## Requirement:
Pictures aside, return every line below exactly as written.

# # # #

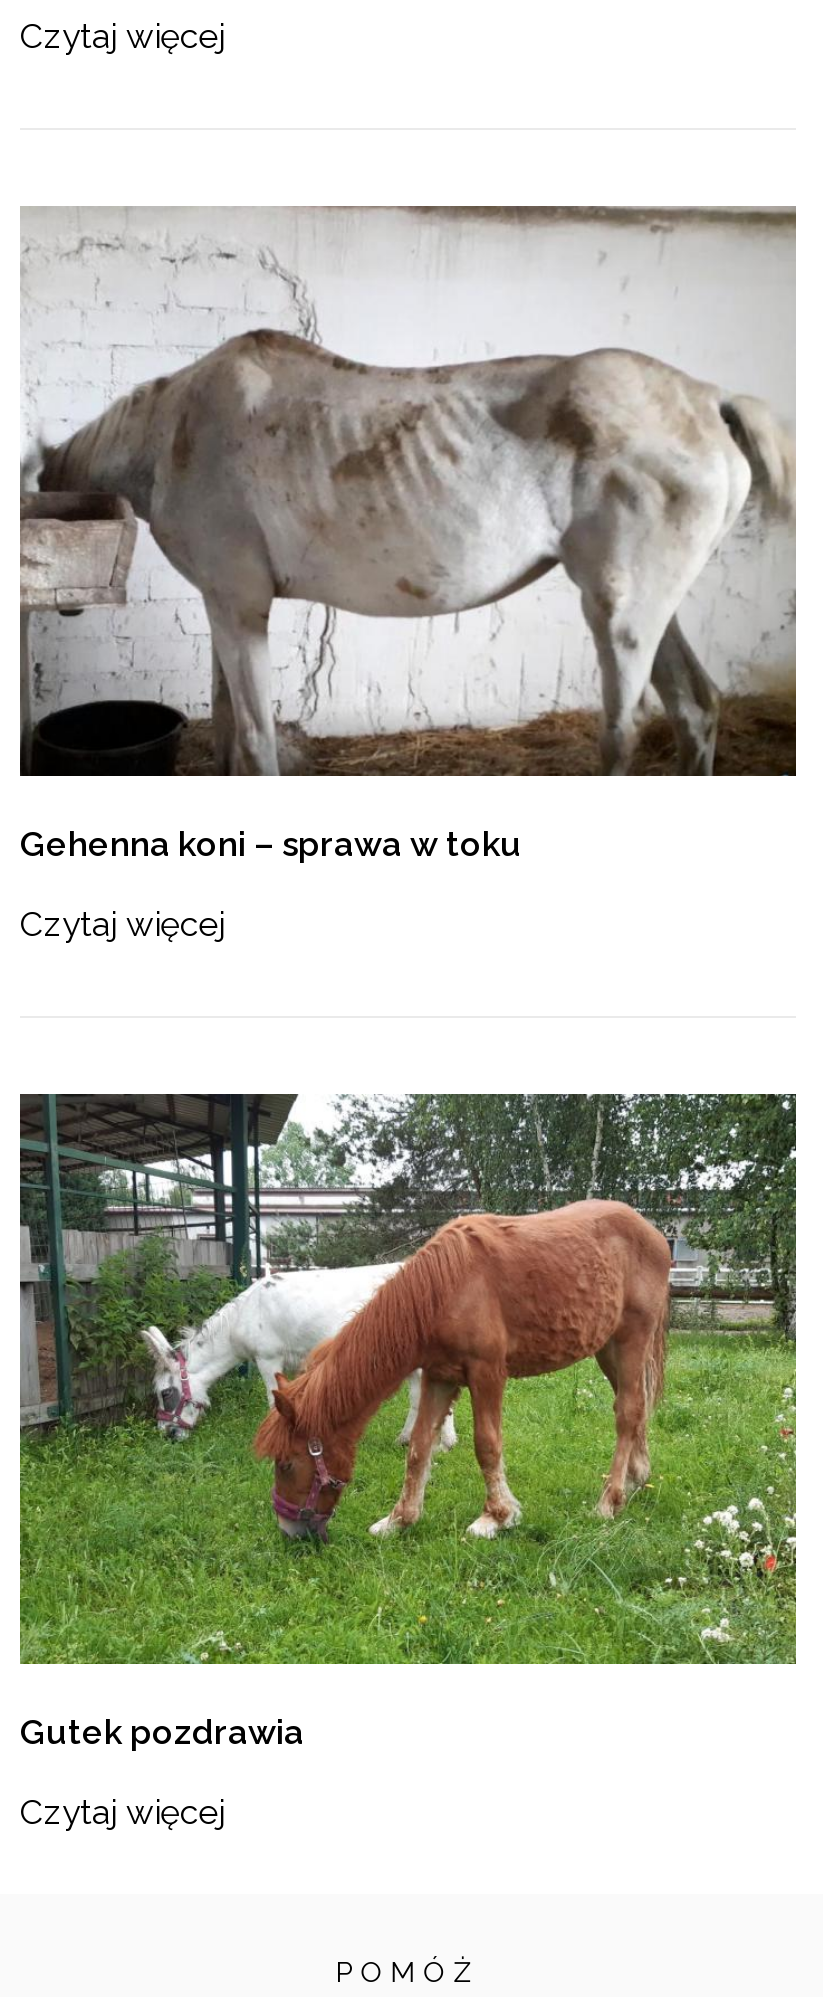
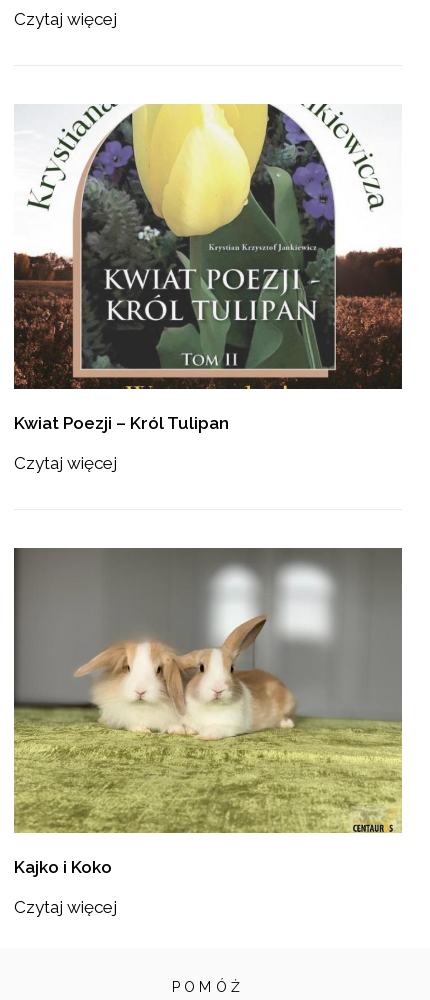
- [image]
- Gehenna koni – sprawa w toku
+ [image]
+ Kwiat Poezji – Król Tulipan

- [image]
- Gutek pozdrawia
+ [image]
+ Kajko i Koko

# # # #

## Response:
- [image]
- Gehenna koni – sprawa w toku
+ [image]
+ Kwiat Poezji – Król Tulipan

- [image]
- Gutek pozdrawia
+ [image]
+ Kajko i Koko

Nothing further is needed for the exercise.